Moi je pense surtout au lynchage wokiste de Sydney Sweeney parcequ elle a osé dire qu’elle portait bien les jeans. Hahaha ce monde est fou et la gauche cultive tellement la folie que les pays occidentaux en deviennent ridicule à la face du monde!
Bien d’accord
Pour moi le cinéma c’est terminé depuis 15 ans déjà, toujours du wokisme plus ou moins camouflé,il faut juste regarder les bandes annonces pour le vérifier et s’en convaincre,et je ne file plus mon pognon à ce genre d’embrouilleurs que sont les acteurs et chanteurs. Il faut savoir scruter les messages cachés au travers de ces films et de leurs thèmes présentés, maintenant s’il y en a qui aiment se faire manipuler c’est leur affaire.
Idem. En revanche, j’ai une vidéothèque importante, mais aucun film post 90.
Pas vu tout ça, moi , juste un thriller bien mené , deux actrices excellentes . Un moment de cinéma sans prise de tête .

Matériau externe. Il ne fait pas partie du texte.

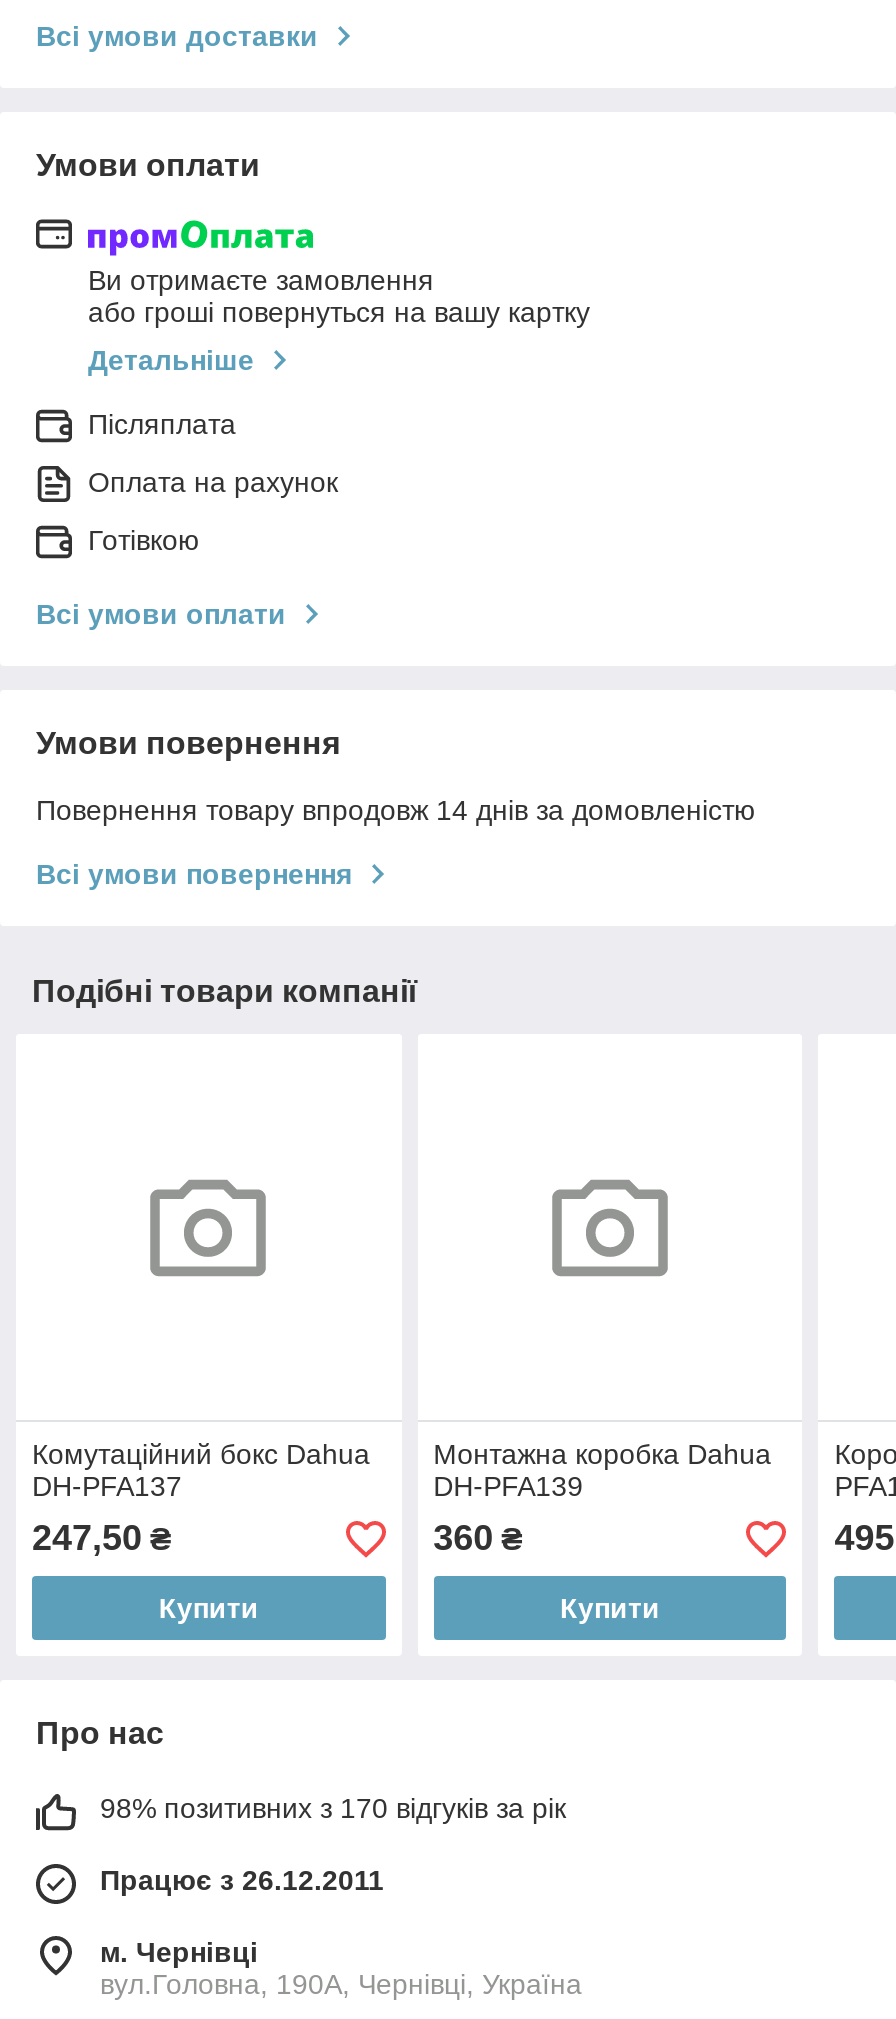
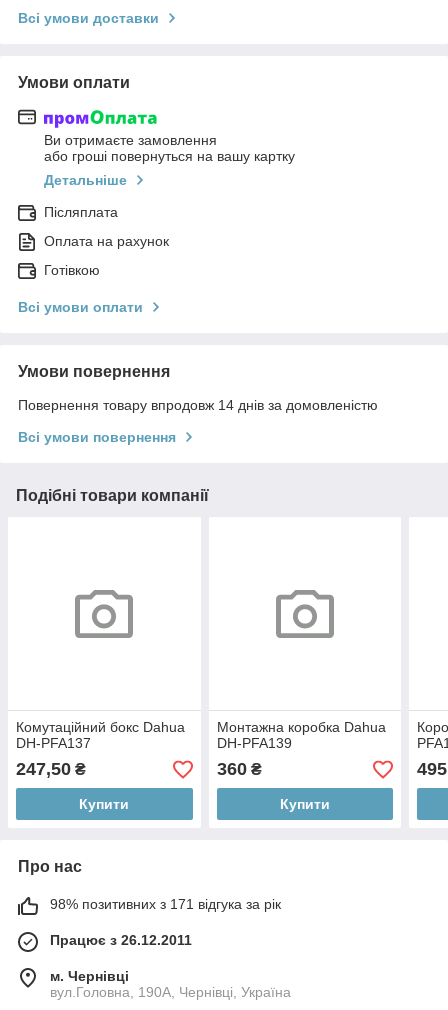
- 98% позитивних з 170 відгуків за рік
+ 98% позитивних з 171 відгука за рік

Entièrement d’accord. j’ai beaucoup apprécié. il faut arrêter de voir du woko-féminisme partout. J’ai trouvé Sydney Sweeny particulièrement brillante.
Il faut reconnaître qu’il est rare de trouver un rôle de femme qui ne soit pas survalorisé .
Hors ce n’est pas comme cela dans la vraie vie et je dirais même jamais .
Idem pour moi. Je suis assez étonné des commentaires acerbes. J’ai plutôt passé un bon moment. Il est vrai que deux couples assez âgés ont quitté la salle vers la moitié de la projection. Pour ma part, je n’ai pas vu tant que ça de stéréotypes du genre, peut-être que je m’habitue tout compte fait. Sydney Sweeny en tout cas est vraiment convaincante.